### [DESCRIPTION OF THE TASK]
In the lines below, the string "Tarek" may appear; say how many lines hold it and give nothing more.

### [DATA RECORDS]
"""

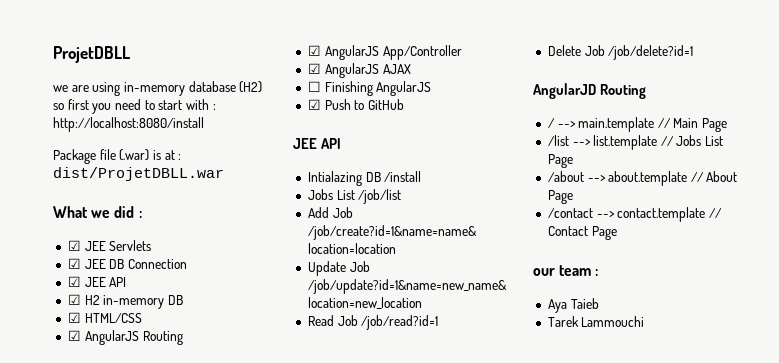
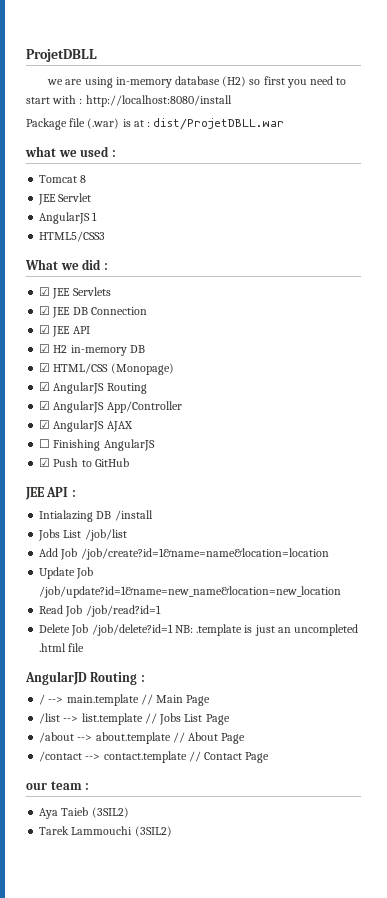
+ what we used :
+ Tomcat 8
+ JEE Servlet
+ AngularJS 1
+ HTML5/CSS3
- ☑ HTML/CSS
+ ☑ HTML/CSS (Monopage)
  ☑ Push to GitHub
- JEE API
+ JEE API :
- Delete Job /job/delete?id=1
+ Delete Job /job/delete?id=1 NB: .template is just an uncompleted .html file
- AngularJD Routing
+ AngularJD Routing :
- Aya Taieb
+ Aya Taieb (3SIL2)
- Tarek Lammouchi
+ Tarek Lammouchi (3SIL2)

"""

### [RESPONSE]
2